STANFORD/HAVANA—Not long ago, for the 16th year in a row, the U.N. General Assembly overwhelmingly condemned the U.S. embargo on Cuba. The vote was more ironic than usual this year, because just before it, President Bush had made an impassioned plea for the rest of the world to join the United States in imposing an embargo on the Castro brothers and the island. Thus, although Bush was right in his talk on some important matters, in the end he threw away an opportunity to move beyond lingering Cold War hostilities.

Cuba’s chronic and crippling economic conditions, as Bush said, are primarily the result of economic and other decisions made over the decades by Cuba’s own leaders. The island does indeed suffer from the absence of many elementary freedoms and an excess of human-rights violations, especially against those who work for a peaceful transition to democracy. Some of Bush’s comments reflected his realization of the need for reconciliation if Cuba is to enter a new era.

Still, in the end, the president insisted that the embargo would continue until there is “fundamental change” in Cuba as measured by “freedom of speech, freedom of association, freedom to form political parties, and the freedom to change the government through periodic, multi-party elections.” Many of us look forward to the day when that phrase will describe Cuba’s situation. But almost certainly that is not on the immediate horizon, and it was no coincidence that right after Bush’s talk, Cuban Foreign Affairs Minister Felipe Perez Roque, known as the mouthpiece of official intransigence, practically declared a state of war against those in Cuba who work for reconciliation, a peaceful transition to democracy, and respect for human rights.
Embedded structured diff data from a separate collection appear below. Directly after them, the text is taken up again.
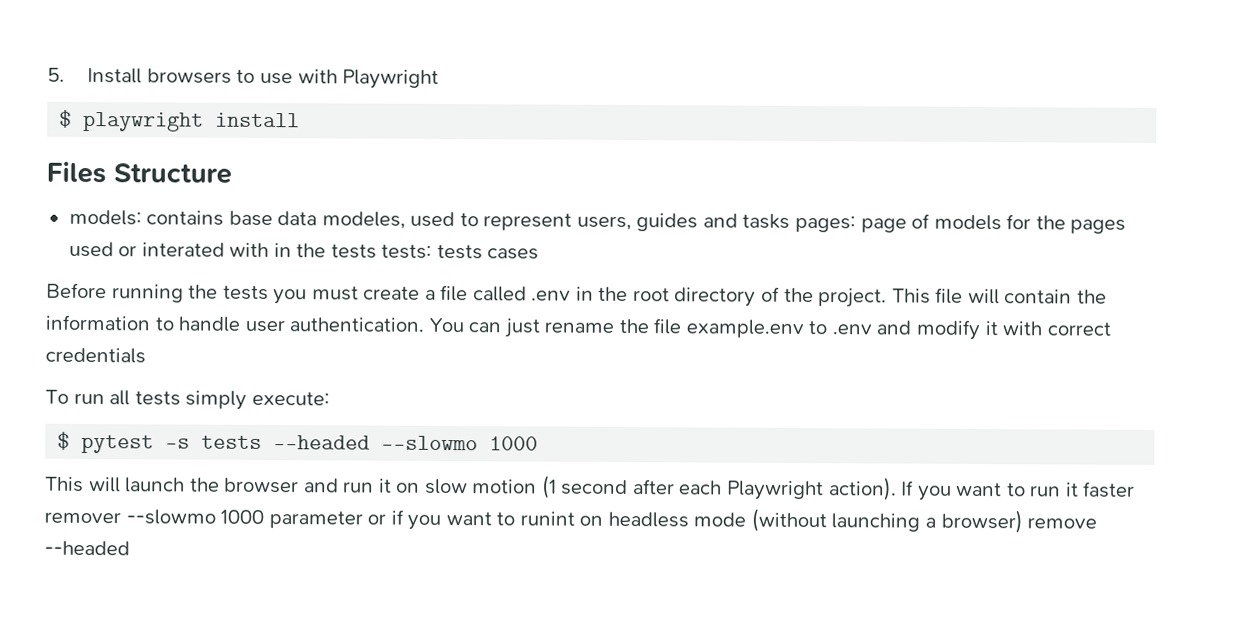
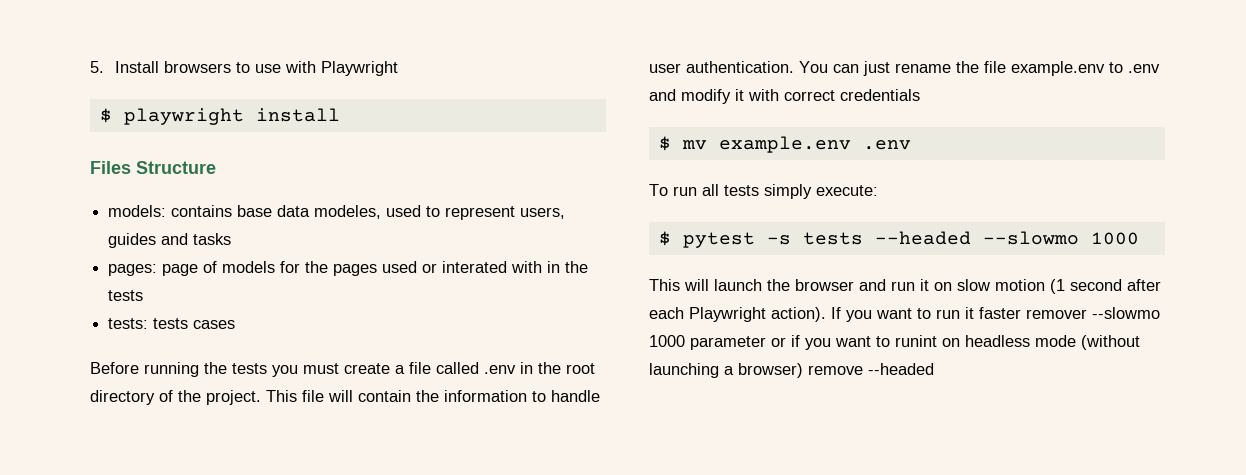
- models: contains base data modeles, used to represent users, guides and tasks pages: page of models for the pages used or interated with in the tests tests: tests cases
+ models: contains base data modeles, used to represent users, guides and tasks
+ pages: page of models for the pages used or interated with in the tests
+ tests: tests cases
+ $ mv example.env .env

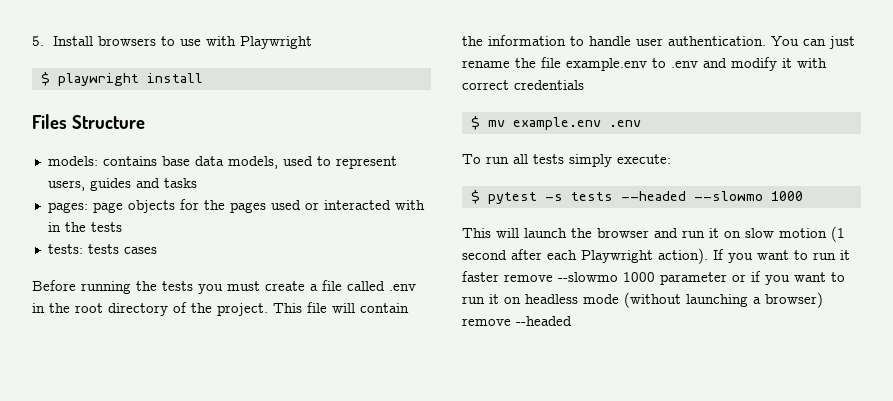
- models: contains base data modeles, used to represent users, guides and tasks
+ models: contains base data models, used to represent users, guides and tasks
- pages: page of models for the pages used or interated with in the tests
+ pages: page objects for the pages used or interacted with in the tests
- If you want to run it faster remover --slowmo 1000 parameter or if you want to runint on headless mode (without launching a browser) remove --headed
+ If you want to run it faster remove --slowmo 1000 parameter or if you want to run it on headless mode (without launching a browser) remove --headed

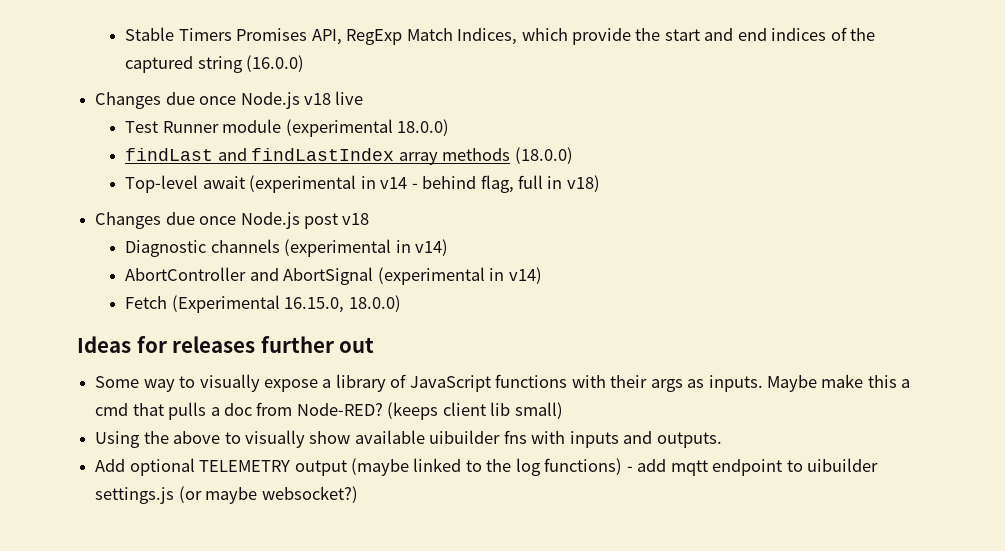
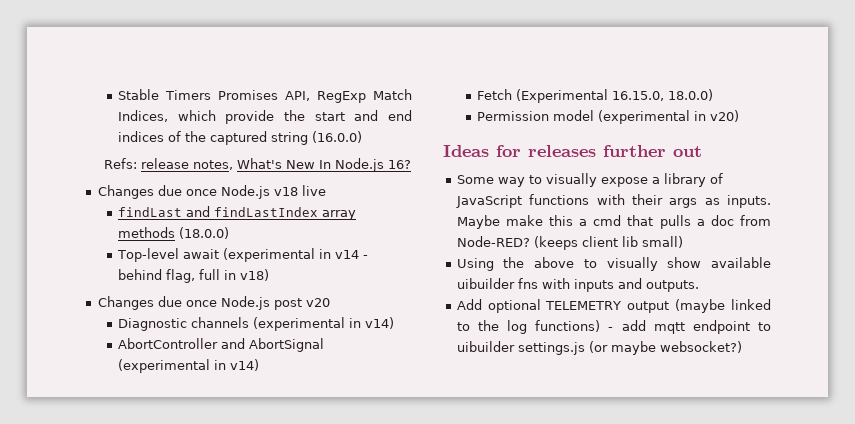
+ Refs: release notes, What's New In Node.js 16?
- Test Runner module (experimental 18.0.0)
- Changes due once Node.js post v18
+ Changes due once Node.js post v20
+ Permission model (experimental in v20)

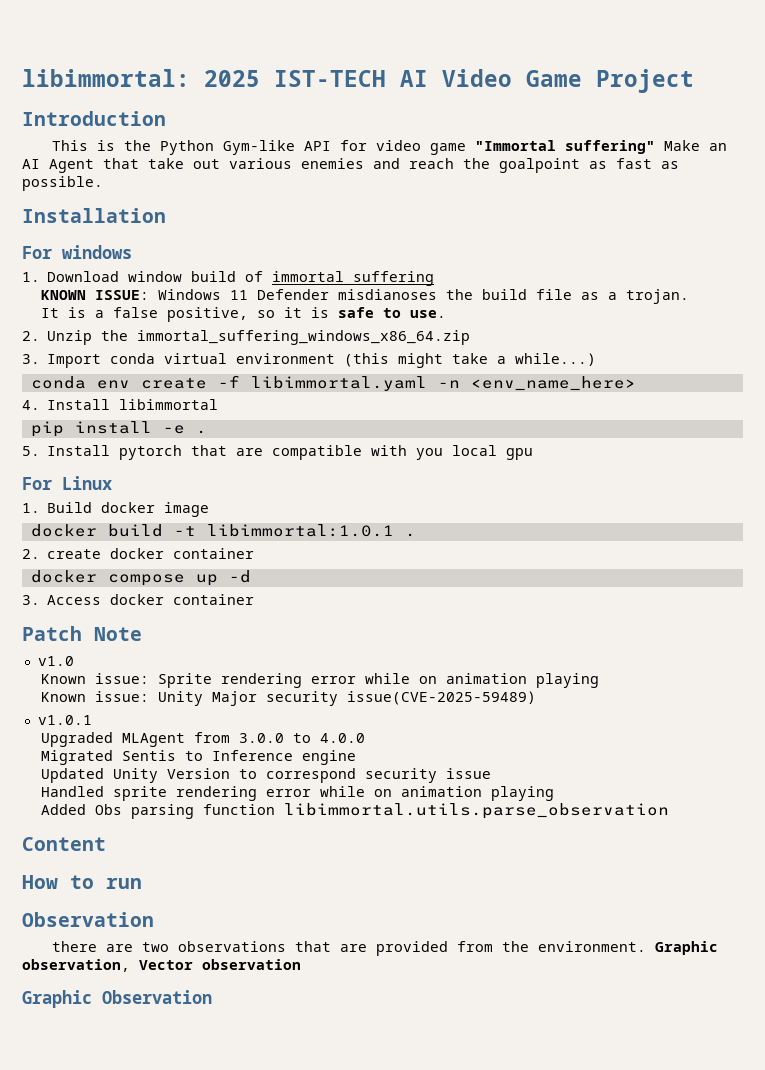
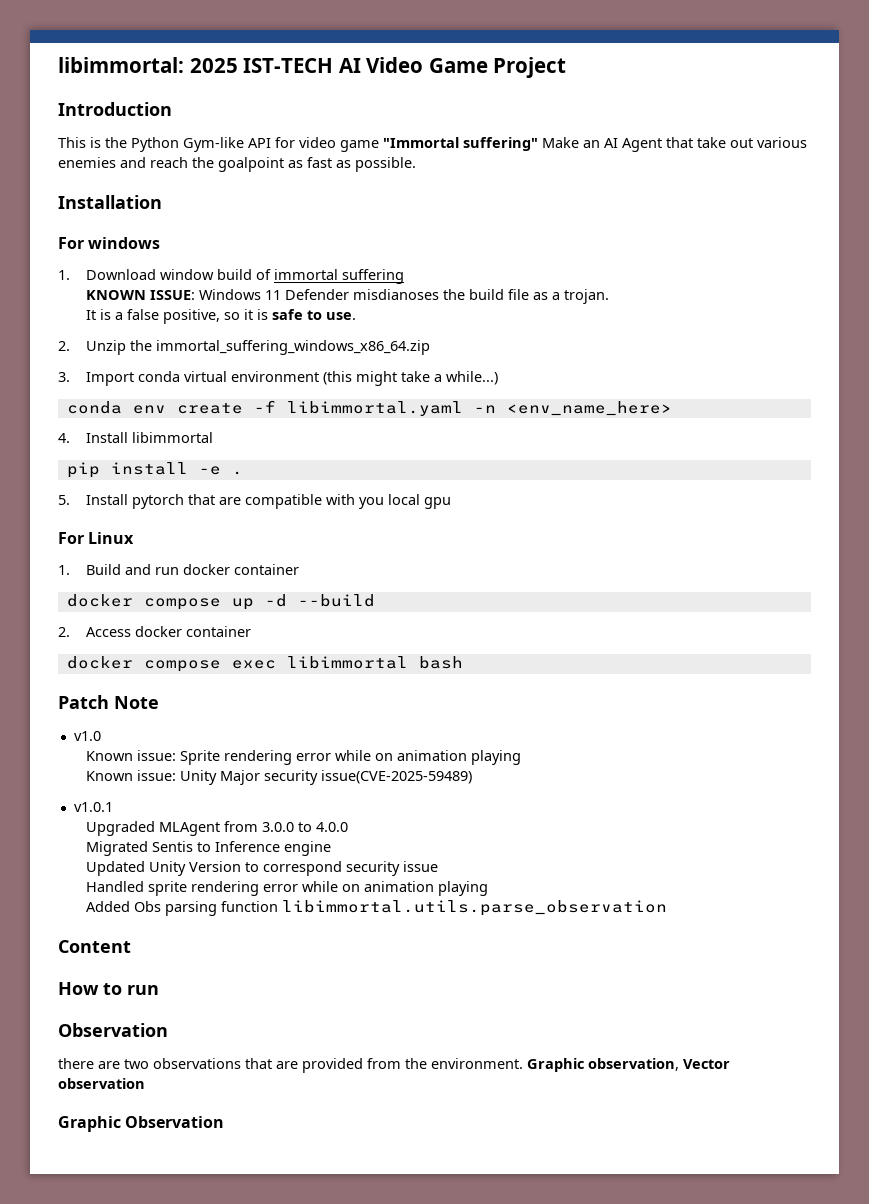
- 1. Build docker image
- docker build -t libimmortal:1.0.1 .
- 2. create docker container
+ 1. Build and run docker container
- docker compose up -d
- 3. Access docker container
+ docker compose up -d --build
+ 2. Access docker container
+ docker compose exec libimmortal bash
How much more productive it would have been if Bush would have shown any appreciation of the meetings and discussions held on the island just before and after Raul Castro’s speech on July 26. At Raul’s command, questions are being raised about Cuba’s fundamental, systemic problems, and potential solutions proposed often look to opening up the economy. And Cuba’s problems are not being blamed only on “U.S. imperialism” but, as is correct, on failures within Cuba itself. Bush is right that many Cubans, even in the leadership, want major changes, but the choice for the years ahead is not simply between “the old way with new faces,” as Bush said, or immediate democracy, however much many would like the latter. Even though major new policies have not been implemented, expectations have been raised among the people that the leadership had better begin to satisfy through significant reforms.

How much better if Bush had, at the very least, removed restrictions on visits to Cuba, promoted increasing cultural, academic and other exchanges, and lifted limitations on remittances that significantly improve the lives of a major percentage of the population by going “directly into the hands of the Cuban people,” as the president said he wants. It is hard to see current restrictions as anything but efforts to make people’s lives increasingly miserable so that they will try to rise up and forcibly overthrow the existing regime. Some embargo supporters say they are pressing only for peaceful change, but others admit that U.S. policy is more likely to lead to a tumultuous conflict, which, realistically, may be put down with much bloodshed and still not bring change.

The supreme irony is that the United States has conducted eminently flexible and constructive policies in recent decades toward Eastern Europe and Asia, encouraging once totalitarian leaders to turn in the direction of openness and to the kind of economic reforms that are increasingly likely in Cuba. It is ridiculous to pretend that today, Vietnam, China and particularly North Korea have the freedom of press and political organization in support of the “periodic, multi-party elections,” which alone will make Cuba acceptable to Washington and Miami. Why is it good to work step-by-step in those countries but not in Cuba?

It is indisputable that the real cause of Cuba’s national disaster is the blockade imposed on the Cuban people by their own government. But it is also true that U.S. restrictions on ties have greatly facilitated totalitarianism’s efforts to mask the national disaster, and to sell the false notion of Cuba as a fortress under siege and increasingly threatened by foreign attack. This has created a climate conducive to persecuting any person who seeks to peacefully protest and change conditions, the very democratic movement the president purports to support.

Thirty-five years ago, Richard Nixon visited Mao Zedong in Beijing to begin the restoration of U.S. relations with China, during the Cultural Revolution, no less. Now George W. Bush could play that constructive and far-seeing role with respect to Cuba, rather than throwing up barriers that accomplish just the opposite. And if Bush does not do it, America should seek a new president who will.